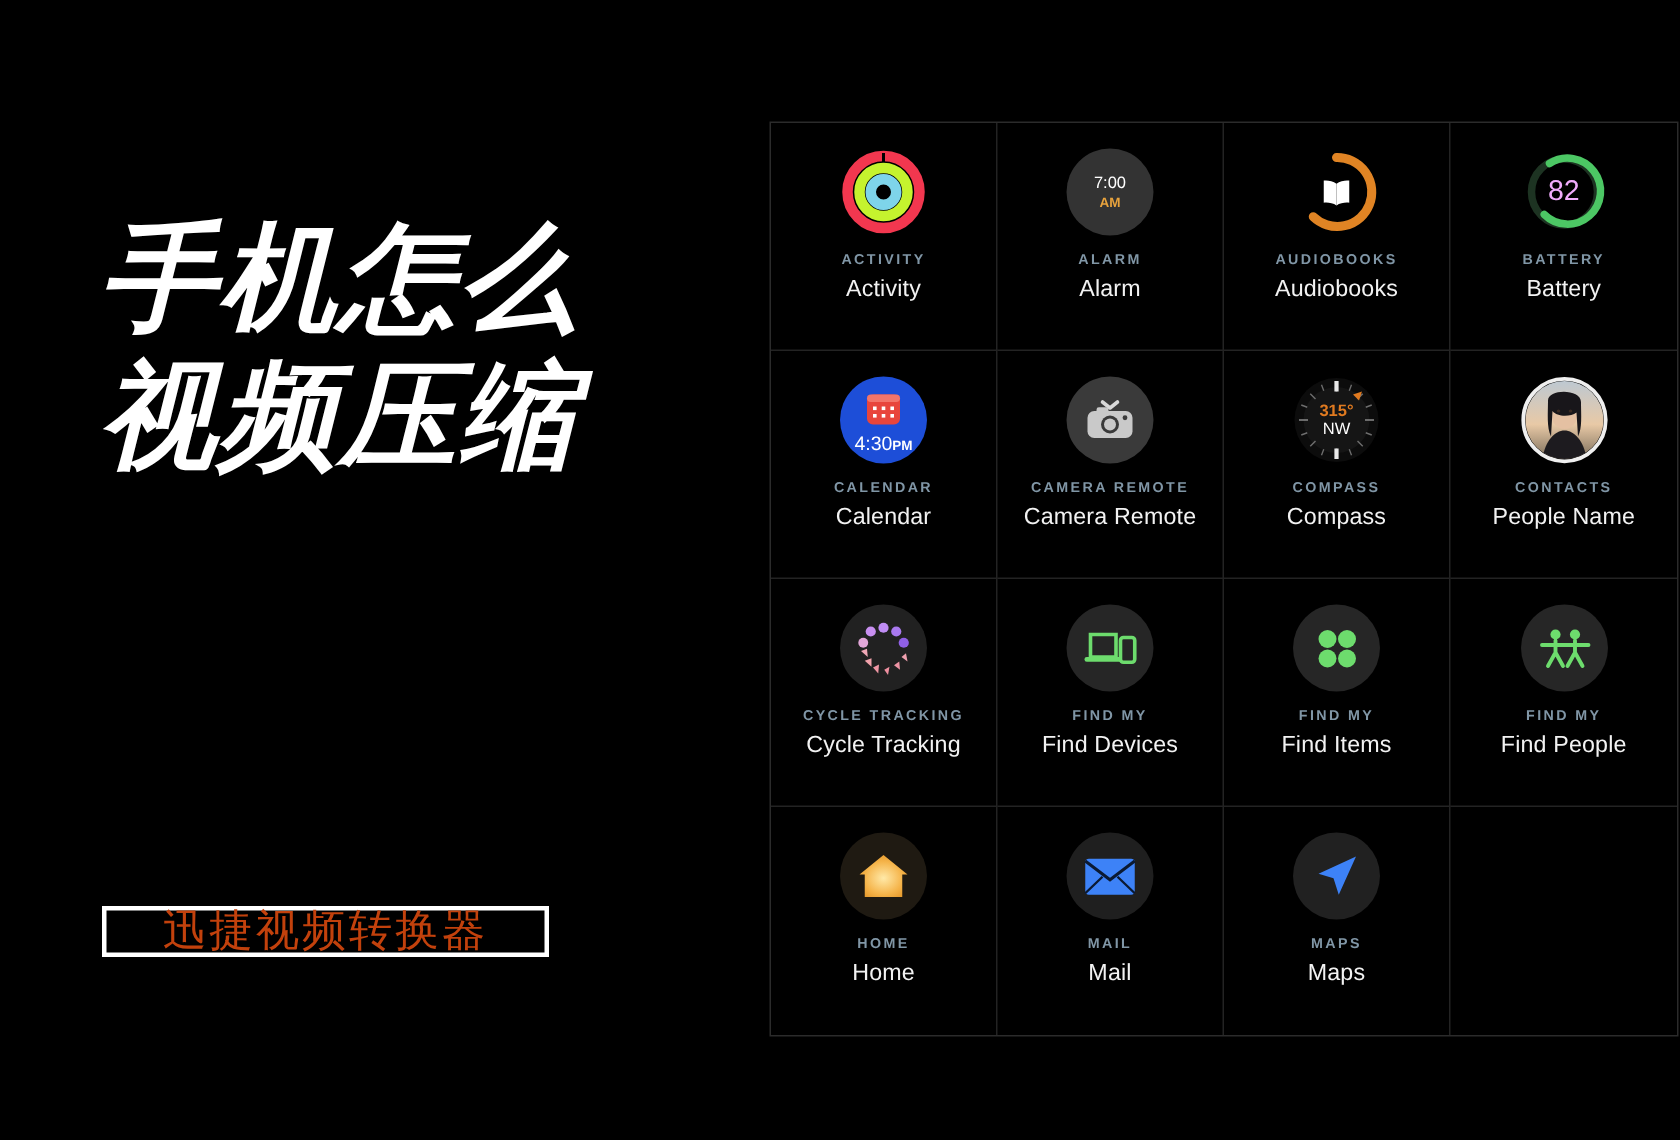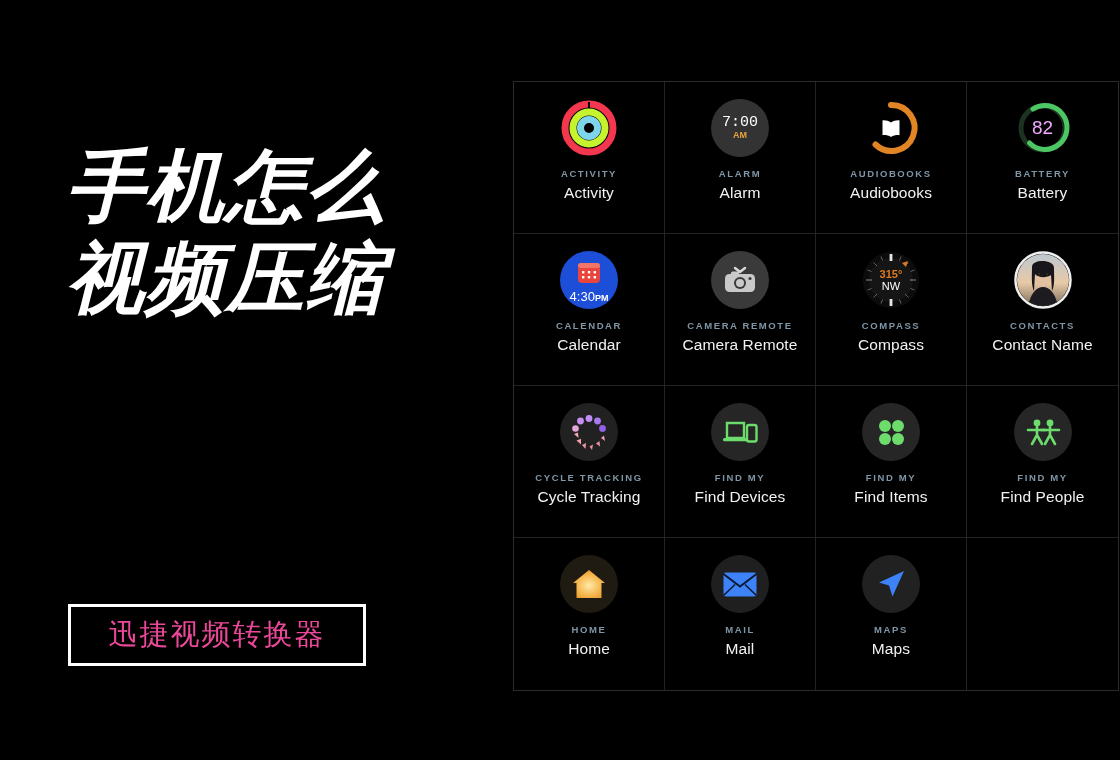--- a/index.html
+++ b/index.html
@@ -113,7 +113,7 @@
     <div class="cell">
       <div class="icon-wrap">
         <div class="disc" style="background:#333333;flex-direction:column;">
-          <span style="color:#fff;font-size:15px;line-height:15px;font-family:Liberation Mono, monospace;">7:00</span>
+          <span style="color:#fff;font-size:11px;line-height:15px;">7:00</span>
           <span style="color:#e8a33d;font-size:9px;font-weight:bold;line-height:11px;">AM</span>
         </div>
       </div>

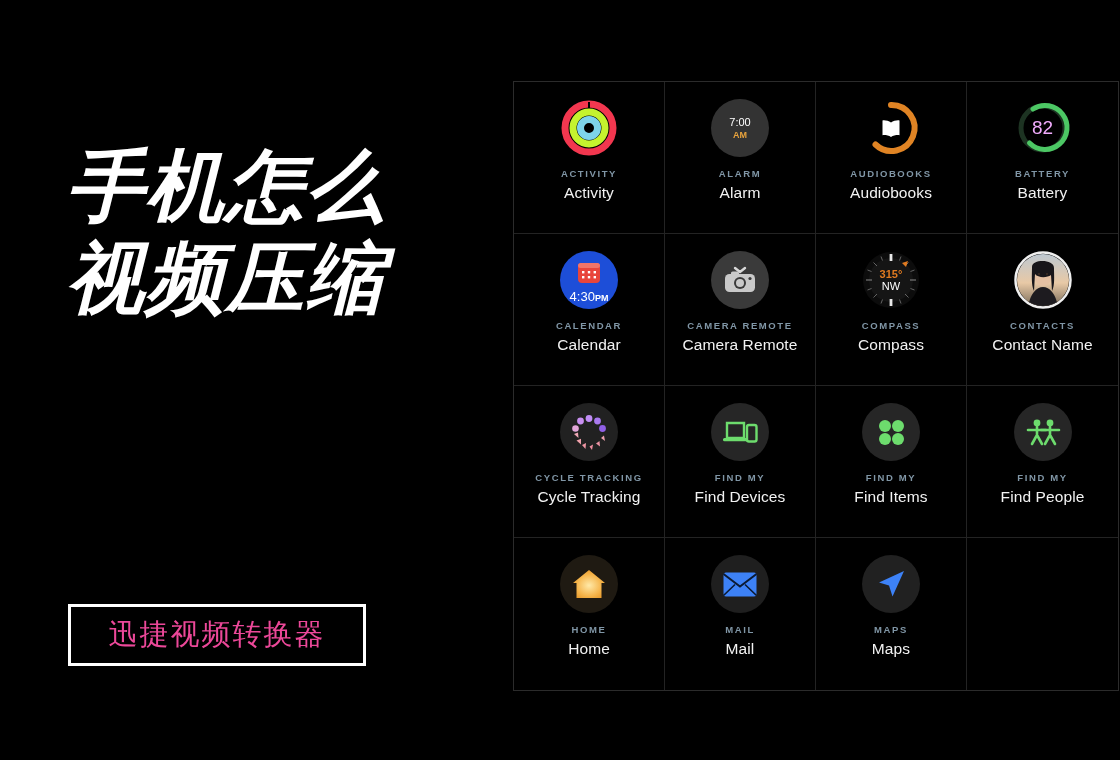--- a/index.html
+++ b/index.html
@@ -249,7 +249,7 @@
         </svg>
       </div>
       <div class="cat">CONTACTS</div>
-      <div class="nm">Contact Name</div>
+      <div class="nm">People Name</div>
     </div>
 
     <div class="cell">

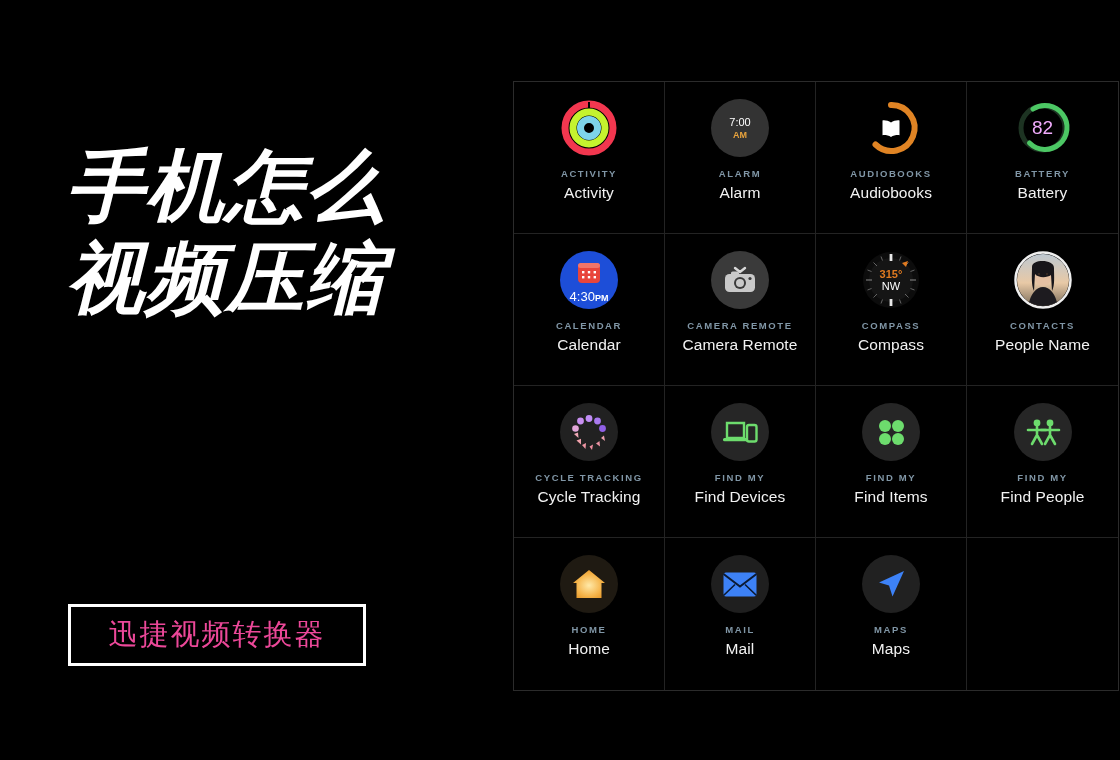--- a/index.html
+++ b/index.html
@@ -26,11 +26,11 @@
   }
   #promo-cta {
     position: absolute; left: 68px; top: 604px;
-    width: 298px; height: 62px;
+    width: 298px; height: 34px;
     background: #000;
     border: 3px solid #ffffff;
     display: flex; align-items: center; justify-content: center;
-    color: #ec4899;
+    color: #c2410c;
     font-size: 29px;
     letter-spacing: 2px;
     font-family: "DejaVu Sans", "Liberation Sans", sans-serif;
*-*-*
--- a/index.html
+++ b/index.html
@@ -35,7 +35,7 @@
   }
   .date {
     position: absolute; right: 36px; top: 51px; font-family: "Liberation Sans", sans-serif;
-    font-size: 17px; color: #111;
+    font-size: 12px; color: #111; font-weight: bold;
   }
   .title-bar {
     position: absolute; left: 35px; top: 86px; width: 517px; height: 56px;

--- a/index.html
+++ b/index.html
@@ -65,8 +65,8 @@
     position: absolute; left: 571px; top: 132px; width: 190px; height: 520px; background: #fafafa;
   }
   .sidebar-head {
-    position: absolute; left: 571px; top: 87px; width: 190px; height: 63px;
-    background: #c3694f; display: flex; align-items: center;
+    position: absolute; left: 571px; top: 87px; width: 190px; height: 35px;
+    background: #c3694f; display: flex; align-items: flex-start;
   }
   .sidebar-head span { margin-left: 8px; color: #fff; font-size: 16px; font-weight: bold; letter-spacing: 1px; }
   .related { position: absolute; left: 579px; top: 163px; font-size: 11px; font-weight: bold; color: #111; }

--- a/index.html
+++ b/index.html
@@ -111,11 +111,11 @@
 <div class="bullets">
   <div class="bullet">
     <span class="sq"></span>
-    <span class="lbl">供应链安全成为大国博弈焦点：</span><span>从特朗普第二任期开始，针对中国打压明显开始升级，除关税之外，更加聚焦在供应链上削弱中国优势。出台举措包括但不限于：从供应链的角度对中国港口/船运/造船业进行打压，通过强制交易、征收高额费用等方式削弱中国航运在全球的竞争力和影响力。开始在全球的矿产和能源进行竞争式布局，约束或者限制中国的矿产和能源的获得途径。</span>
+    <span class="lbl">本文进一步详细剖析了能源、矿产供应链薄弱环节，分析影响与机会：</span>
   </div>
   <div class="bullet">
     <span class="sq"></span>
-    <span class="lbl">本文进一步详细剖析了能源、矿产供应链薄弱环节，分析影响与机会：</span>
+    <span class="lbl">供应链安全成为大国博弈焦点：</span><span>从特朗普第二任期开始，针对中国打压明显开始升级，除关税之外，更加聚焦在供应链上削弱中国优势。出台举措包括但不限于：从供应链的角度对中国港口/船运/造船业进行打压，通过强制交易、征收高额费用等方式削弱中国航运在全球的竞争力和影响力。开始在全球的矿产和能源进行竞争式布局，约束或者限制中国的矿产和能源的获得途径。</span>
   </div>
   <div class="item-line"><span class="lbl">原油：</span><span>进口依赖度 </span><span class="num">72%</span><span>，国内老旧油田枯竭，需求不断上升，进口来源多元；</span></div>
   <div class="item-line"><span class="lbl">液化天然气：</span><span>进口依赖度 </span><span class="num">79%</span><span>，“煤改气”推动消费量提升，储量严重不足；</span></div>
*-*-*
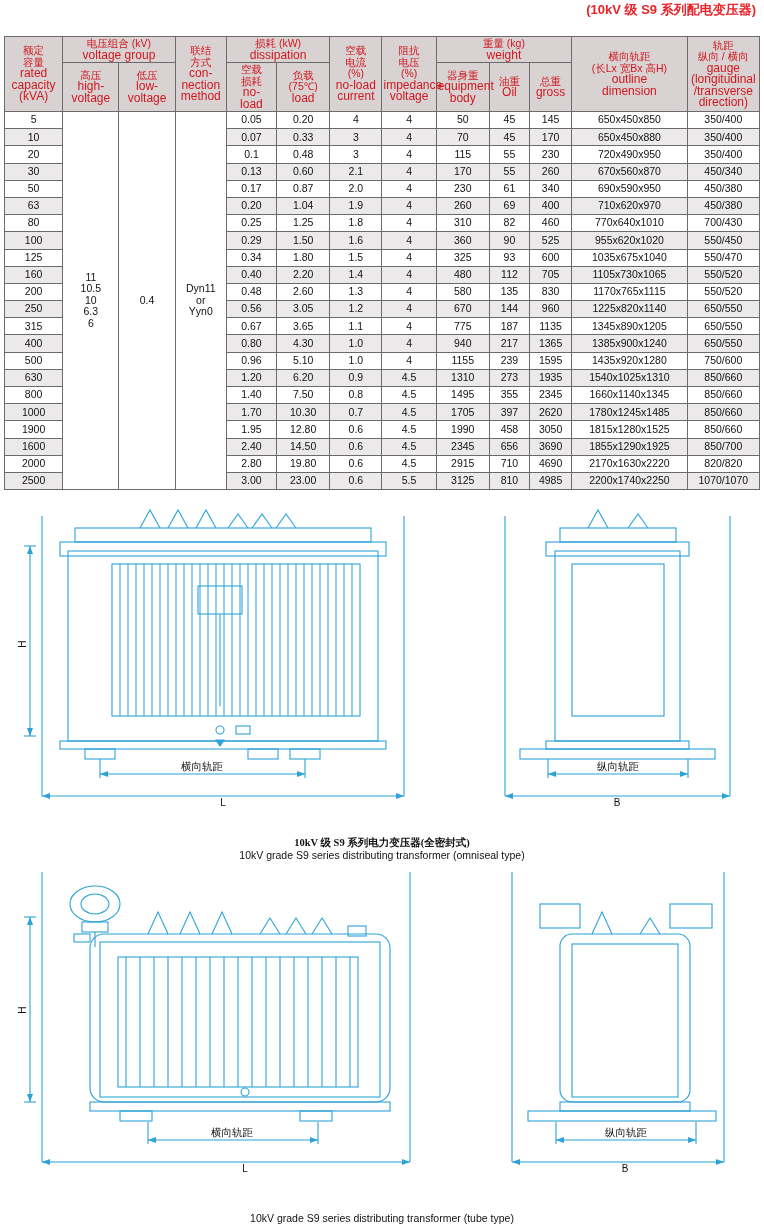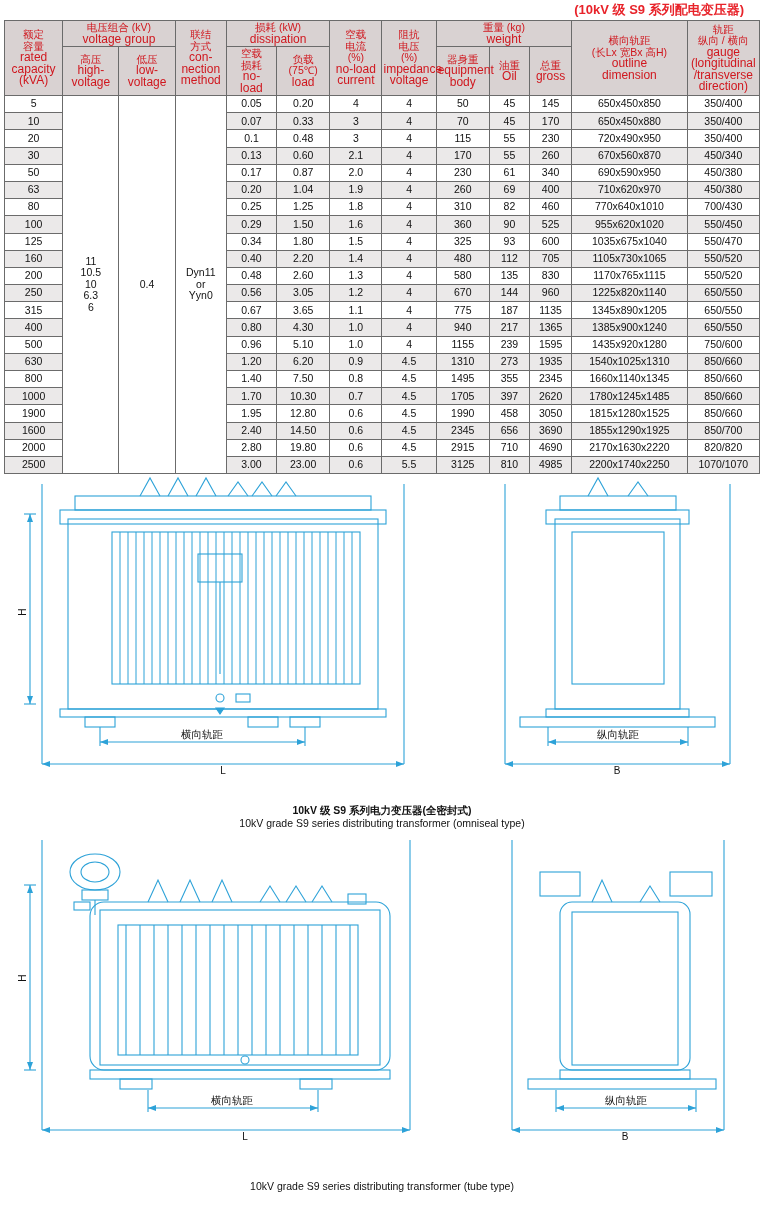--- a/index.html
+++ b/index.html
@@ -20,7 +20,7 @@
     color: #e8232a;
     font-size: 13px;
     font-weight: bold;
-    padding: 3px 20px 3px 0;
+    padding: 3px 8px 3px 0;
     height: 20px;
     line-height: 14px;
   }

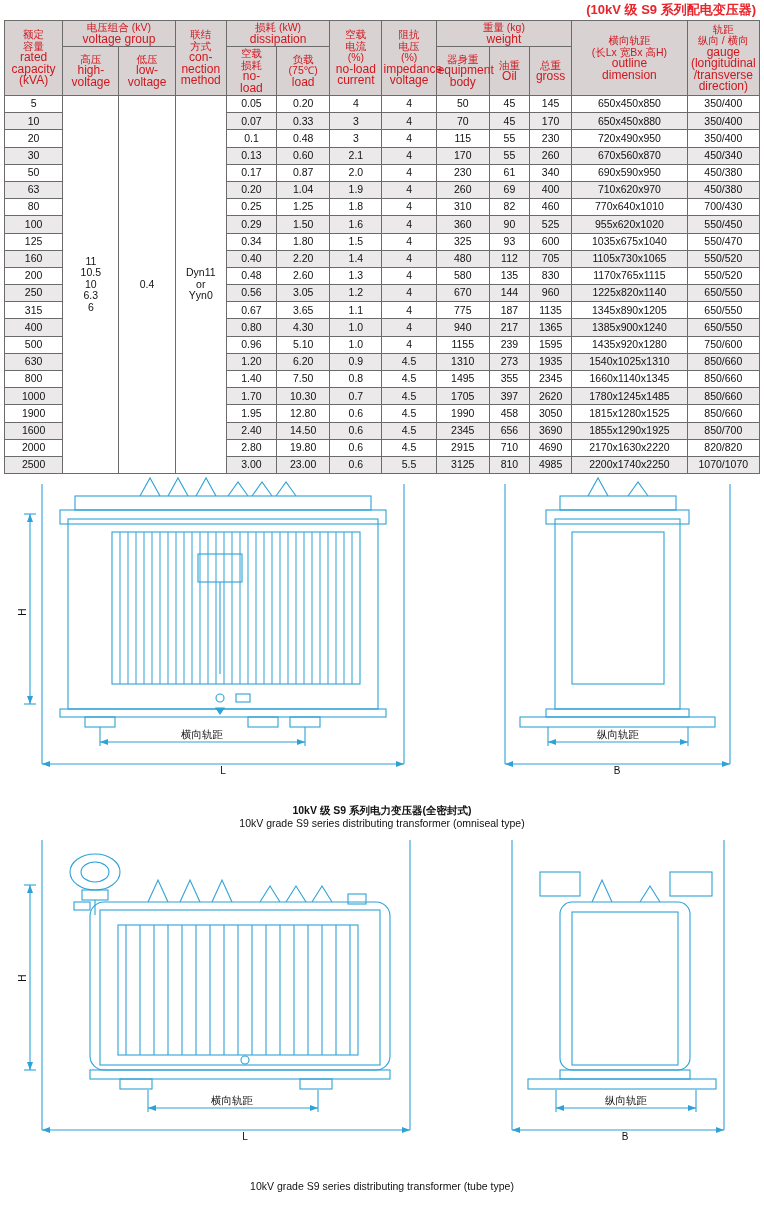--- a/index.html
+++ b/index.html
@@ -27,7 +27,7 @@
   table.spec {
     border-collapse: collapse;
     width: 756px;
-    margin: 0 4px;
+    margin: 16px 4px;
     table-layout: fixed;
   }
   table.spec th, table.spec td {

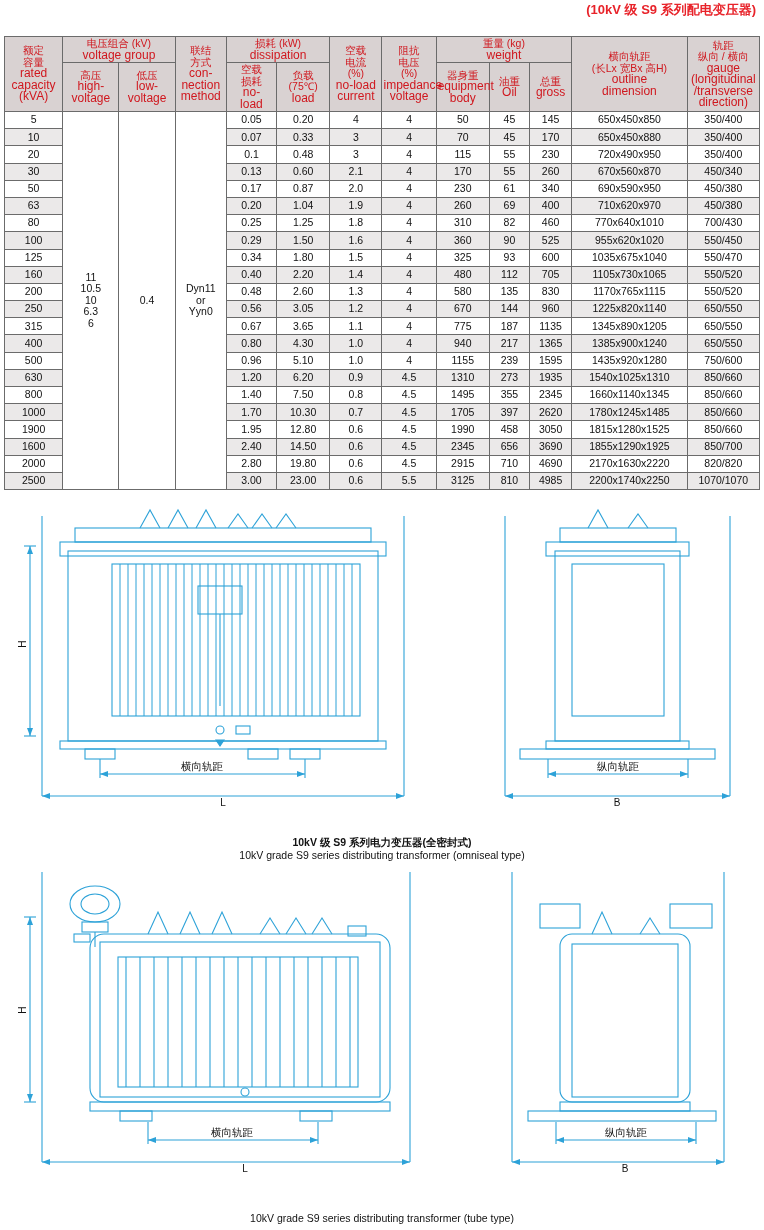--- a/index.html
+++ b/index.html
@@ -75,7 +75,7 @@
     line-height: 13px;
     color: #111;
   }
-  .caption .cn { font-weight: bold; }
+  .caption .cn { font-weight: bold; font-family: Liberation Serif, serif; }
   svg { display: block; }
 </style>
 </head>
*-*-*
Exercise: Write out every line from the entries where "征收高额费用等方式削弱中国航运在全球的竞争力和影响力" appears.

Completed exercise:
-    <span class="lbl">供应链安全成为大国博弈焦点：</span><span>从特朗普第二任期开始，针对中国打压明显开始升级，除关税之外，更加聚焦在供应链上削弱中国优势。出台举措包括但不限于：从供应链的角度对中国港口/船运/造船业进行打压，通过强制交易、征收高额费用等方式削弱中国航运在全球的竞争力和影响力。开始在全球的矿产和能源进行竞争式布局，约束或者限制中国的矿产和能源的获得途径。</span>
+    <span class="lbl">供应链安全成为大国博弈焦点：</span><span>从特朗普第二任期开始，针对中国打压明显开始升级，除关税之外，更加聚焦在供应链上削弱中国优势。出台举措包括但不限于：从供应链的角度对中国港口/船运/造船业进行打压，通过强制交易、征收高额费用等方式削弱中国航运在全球的竞争力和影响力。开始在全球的矿产和能源进行竞争式布局，约束或者限制中国的矿产和能源的获得途径。</span>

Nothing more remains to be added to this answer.